May 24, 2008
PERHAPS FRIEND PERLSTEIN SHOULD HAVE CALLED IT HISSLAND?
Nixon, Richard: Lifespan: (1913–1994) (Paul Gottfried - 05/23/08, ISI: Reference Desk)
While Nixon identified himself on most domestic issues with mainstream Republicans, he enjoyed the good will of the Republican Right from his political beginnings in Orange County, California. Seen as a hard-line anticommunist and often reviled by the liberal press, he came to embody for friends and enemies alike the politics of the Cold War era. In his two successful presidential bids in 1968 and 1972, he appealed to the “silent majority,” those who opposed the counterculture and defended, albeit inarticulately, the values of family and country. Nixon’s vice president, Spiro Agnew, meanwhile spoke out against “epicene” social protesters who mocked manly patriotism; and Nixon’s campaign advisor Kevin Phillips emphasized the need to court Southern and blue-collar constituencies in creating a new Republican majority.Despite Nixon’s conservative instincts and patriotic oratory, his actions as president did not always please the Right. Under his administration the federal budget and federal deficit soared, the dollar was devalued, and a New Economic Policy, initiated in August 1971, imposed price and wage controls. Nixon’s major foreign policy accomplishments, the reopening of communications with communist China and the completion of a nuclear arms limitation treaty with the Soviets, further alienated many conservatives. The complaint was heard that the president had moved too far away from his earlier anticommunism. Nor were Nixon’s anticommunist critics at all reconciled when he and Secretary of State Henry Kissinger spoke of dividing spheres of power with the Soviets in a changed world.

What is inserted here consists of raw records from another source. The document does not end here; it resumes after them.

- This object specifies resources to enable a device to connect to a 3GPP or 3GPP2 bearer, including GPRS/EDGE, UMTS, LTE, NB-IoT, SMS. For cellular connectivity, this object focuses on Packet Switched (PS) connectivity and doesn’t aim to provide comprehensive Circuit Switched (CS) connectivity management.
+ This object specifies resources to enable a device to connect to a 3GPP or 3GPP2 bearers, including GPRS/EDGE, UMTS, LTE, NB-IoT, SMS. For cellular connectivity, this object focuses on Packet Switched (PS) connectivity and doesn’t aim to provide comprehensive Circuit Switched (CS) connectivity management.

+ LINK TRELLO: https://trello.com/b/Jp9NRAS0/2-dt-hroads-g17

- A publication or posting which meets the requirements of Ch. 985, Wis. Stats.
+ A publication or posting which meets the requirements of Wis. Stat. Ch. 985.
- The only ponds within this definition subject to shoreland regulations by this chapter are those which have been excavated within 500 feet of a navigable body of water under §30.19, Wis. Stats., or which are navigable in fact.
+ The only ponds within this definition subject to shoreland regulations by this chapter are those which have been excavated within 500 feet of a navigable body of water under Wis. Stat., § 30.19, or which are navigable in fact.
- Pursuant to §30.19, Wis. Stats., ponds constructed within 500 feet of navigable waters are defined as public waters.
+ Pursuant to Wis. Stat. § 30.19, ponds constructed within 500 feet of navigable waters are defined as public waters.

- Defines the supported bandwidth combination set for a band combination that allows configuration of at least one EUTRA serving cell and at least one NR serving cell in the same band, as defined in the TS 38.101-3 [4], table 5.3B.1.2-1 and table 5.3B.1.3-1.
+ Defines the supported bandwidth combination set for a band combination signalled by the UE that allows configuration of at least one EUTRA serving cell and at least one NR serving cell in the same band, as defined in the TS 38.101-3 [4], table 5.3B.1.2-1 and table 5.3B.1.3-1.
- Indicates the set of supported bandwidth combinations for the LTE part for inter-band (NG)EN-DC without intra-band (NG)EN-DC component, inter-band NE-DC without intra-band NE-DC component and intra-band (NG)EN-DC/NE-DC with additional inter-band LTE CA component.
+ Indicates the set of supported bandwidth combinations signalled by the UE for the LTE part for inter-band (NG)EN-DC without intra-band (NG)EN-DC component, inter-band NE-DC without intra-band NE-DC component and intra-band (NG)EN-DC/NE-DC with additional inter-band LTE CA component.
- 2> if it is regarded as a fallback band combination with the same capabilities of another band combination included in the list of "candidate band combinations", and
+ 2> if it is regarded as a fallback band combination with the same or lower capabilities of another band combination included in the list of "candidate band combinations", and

When we consider that the only way in which Nixon wasn't "One of Us" was in his domestic anti-Communism and that the Left still reviles him, we have to ponder whether the Chambers/Hiss episode doesn't lie at the heart of their obsession with him. Add in the way the Witch Hunts exposed the divide between the intellectual elites of academia, the arts, government, etc., on the one hand, and the rest of America, on the other, along with the fact that the central crime that folks like Rick Perlstein lay at Nixon's feet is his exploitation of that divide, and it becomes apparent that the focus on his political comeback in the late 60s and the ensuing presidency are rather peripheral to the story of American populism's shift back to the Right.
The specific complaint about current politics by the Left is that American people have rejected the Socialism (even if just of the mild American sort) that their betters think is good for them. Nixon was, if anything, an architect of the New Deal/Great Society welfare state. To the extent he has any significance to conservatism it came in the McCarthy Era.
Indeed, if we engage in a bit of dime store psychoanalysis, the liberalism of the Nixon presidency -- its almost total continuity with that of LBJ -- might be seen as his attempt to be accepted by the intellectual elites. The tragedy of Richard Nixon is that he was a wannabe and what he wanted to be was part of a political cohort that the American people thought they were voting against when they elected him. All he did was to delay the salutary shift of governance back to the Right for twelve years, to the country's very great detriment.
Posted by Orrin Judd at May 24, 2008 8:55 AMDuring Nixon's lifetime much of the resentment went back to Hiss, whose case even now has not died. Within the last year or so the Washington Post published a very favorable story about Hiss' son, who is still seeking his father's vindication.
After Nixon died liberals finally began having second thoughts, perhaps best expressed by Stephen Ambrose who said "When we got rid of Nixon we lost more than we gained."
But the contemporary Democrats and the press (same thing) primarily disliked Nixon simply because he was, unlike Eisenhower, an openly partisan Republican, the first to take office in 40 years. Never regarding his first term as legitimate, much less his second, they frequently stressed that he'd won only 43% of the popular vote; i.e., that he had no mandate.
I have long believed that had Wallace not run Nixon would have won a victory in 1968 much closer to the one in 1972 and that he would have been on much steadier ground during his first term and not as likely to succumb to his tendency toward paranoia.
Posted by: George at May 24, 2008 2:49 PMThe left/media had almost as much contempt for Johnson and they did for Nixon. He was hardly embraced.
Posted by: erp at May 24, 2008 3:55 PMRead the press in '64--they gave LBJ tongue baths.
Posted by: oj at May 24, 2008 5:15 PMYes, but he was disliked by 1966, and they were spitting on him by 1967, primarily because they yearned for Camelot and hated LBJ for being a roughneck from Texas. Vietnam only confirmed their contempt.
Posted by: jim hamlen at May 24, 2008 5:32 PMYes, when he turned out to be a Cold Warrior they turned on him. No 'Nam, no prob.